So there's this unbalance of good and bad factors, if you will. And to illustrate what we can do potentially with that, I want to talk you through an experiment that we did. We had almost 300 blood samples from healthy human beings 20 to 89 years of age, and we measured over 100 of these communication factors, these hormone-like proteins that transport information between tissues. And what we noticed first is that between the youngest and the oldest group, about half the factors changed significantly. So our body lives in a very different environment as we get older, when it comes to these factors. And using statistical or bioinformatics programs, we could try to discover those factors that best predict age -- in a way, back-calculate the relative age of a person. And the way this looks is shown in this graph. So, on the one axis you see the actual age a person lived, the chronological age. So, how many years they lived.
所以說起來, 好因子和壞因子之間失衡了。 為了說明怎麼改善這個情況, 我想解釋一下我們之前的實驗。 我們取了 300 份 健康人類的血液樣本, 從 20 歲到 89 歲都有, 測試了超過 100 種這些溝通因子, 這些像賀爾蒙在組織間 傳遞訊息的蛋白質。 我們首先發現 在最年輕和最年老的樣本間, 有半數左右的因子有顯著改變。 所以我們的身體在老化以後, 對這些因子來說, 是一個非常不一樣的環境。 藉由這些統計、生物信息資料, 我們可以試著去發現 最能預測年齡的因子, 也就是反推某個人的相對年齡。 如同這張圖所顯示。 橫軸是人的實際年齡, 也就是年齡序列。 看他們實際活了多久。
And then we take these top factors that I showed you, and we calculate their relative age, their biological age. And what you see is that there is a pretty good correlation, so we can pretty well predict the relative age of a person. But what's really exciting are the outliers, as they so often are in life. You can see here, the person I highlighted with the green dot is about 70 years of age but seems to have a biological age, if what we're doing here is really true, of only about 45. So is this a person that actually looks much younger than their age? But more importantly: Is this a person who is maybe at a reduced risk to develop an age-related disease and will have a long life -- will live to 100 or more? On the other hand, the person here, highlighted with the red dot, is not even 40, but has a biological age of 65. Is this a person at an increased risk of developing an age-related disease? So in our lab, we're trying to understand these factors better, and many other groups are trying to understand, what are the true aging factors, and can we learn something about them to possibly predict age-related diseases?

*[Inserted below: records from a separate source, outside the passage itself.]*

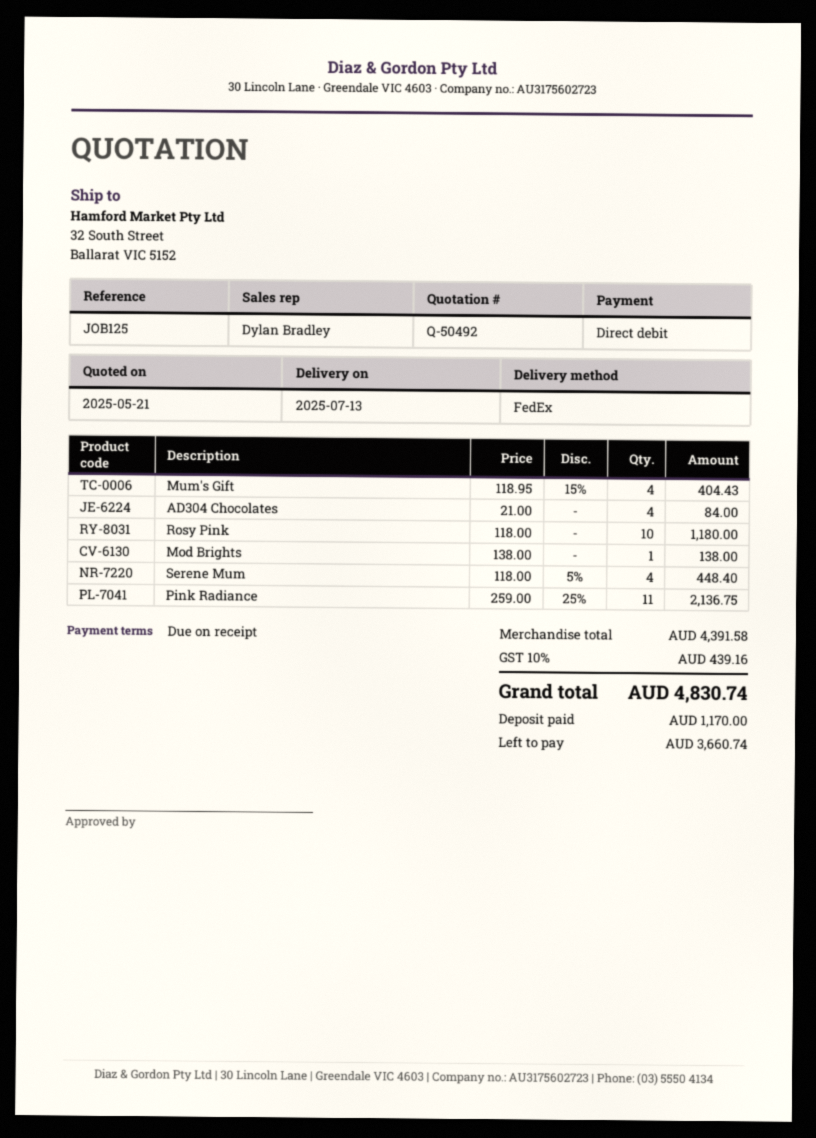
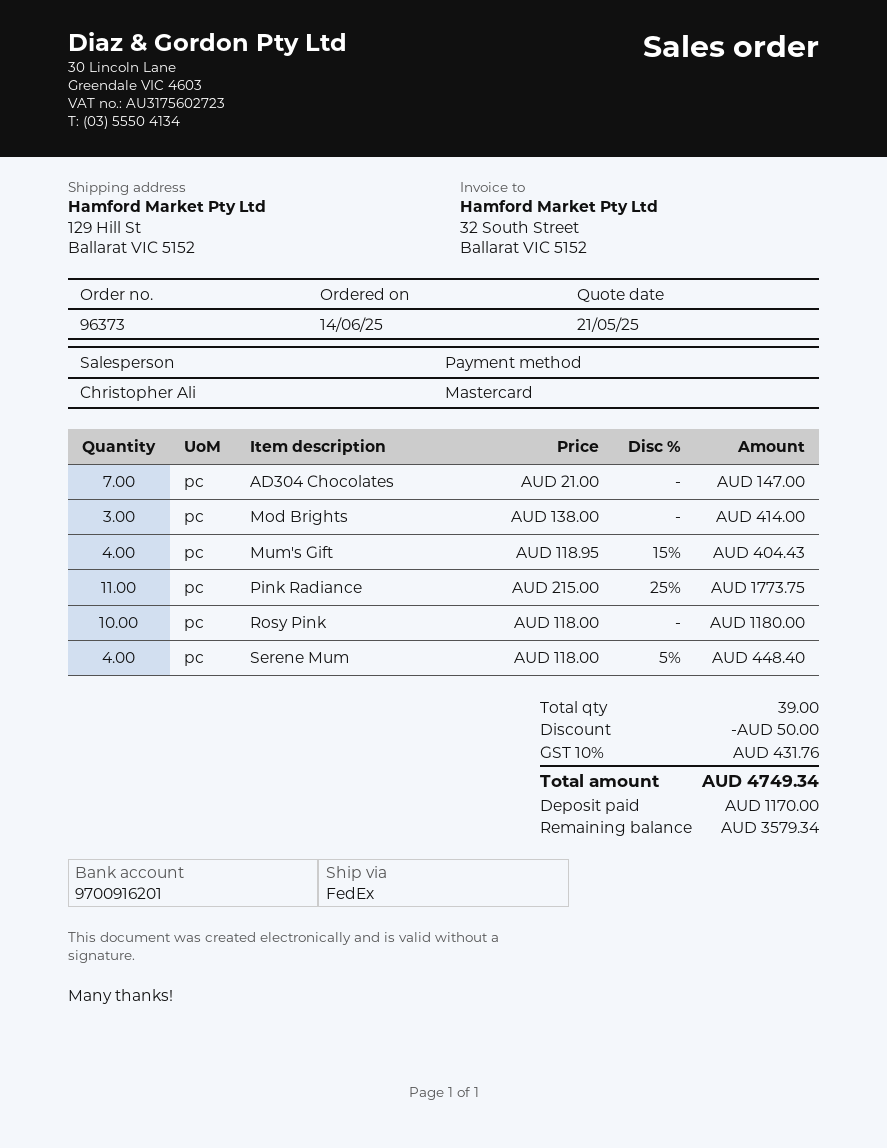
sales rep: Dylan Bradley -> Christopher Ali
payment method: direct debit -> Mastercard
ship to: 32 South Street, Ballarat VIC 5152 -> 129 Hill St, Ballarat VIC 5152
AD304 Chocolates: 4 x 21.00 = 84.00 -> 7 x 21.00 = 147.00
Mod Brights: 1 x 138.00 = 138.00 -> 3 x 138.00 = 414.00
Pink Radiance: 11 x 259.00 - 25% = 2136.75 -> 11 x 215.00 - 25% = 1773.75
discount: none -> 50.00
tax: 10% = 439.16 -> 10% = 431.76
total: 4830.74 -> 4749.34
balance: 3660.74 -> 3579.34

然後我們用剛剛的重要因子, 去計算縱軸的相對、生理的年齡。 你會發現兩者高度相關, 所以能預測人的相對年齡。 但偏離線外的點更值得注意, 他們不算少數。 你看綠點標記的這個人, 將近 70 歲左右, 但他的生理年齡, 如果我們的推論正確, 只有大概 45 歲。 所以這個人是不是 實際看起來更年輕? 更重要的是: 這個人是不是罹患 老化疾病的風險更小, 也會更長壽? 甚至超過 100 歲? 另一方面, 紅點標記的這位, 還不到 40 歲, 但生理年齡已經 65 歲。 罹患老化疾病的風險是不是更高? 所以我們實驗室 試著更了解這些因子, 其他團隊也在努力, 關鍵的老化因子是什麼? 我們找出來以後, 能不能有效預測老化疾病?
So what I've shown you so far is simply correlational, right? You can just say, "Well, these factors change with age," but you don't really know if they do something about aging. So what I'm going to show you now is very remarkable and it suggests that these factors can actually modulate the age of a tissue. And that's where we come back to this model called parabiosis.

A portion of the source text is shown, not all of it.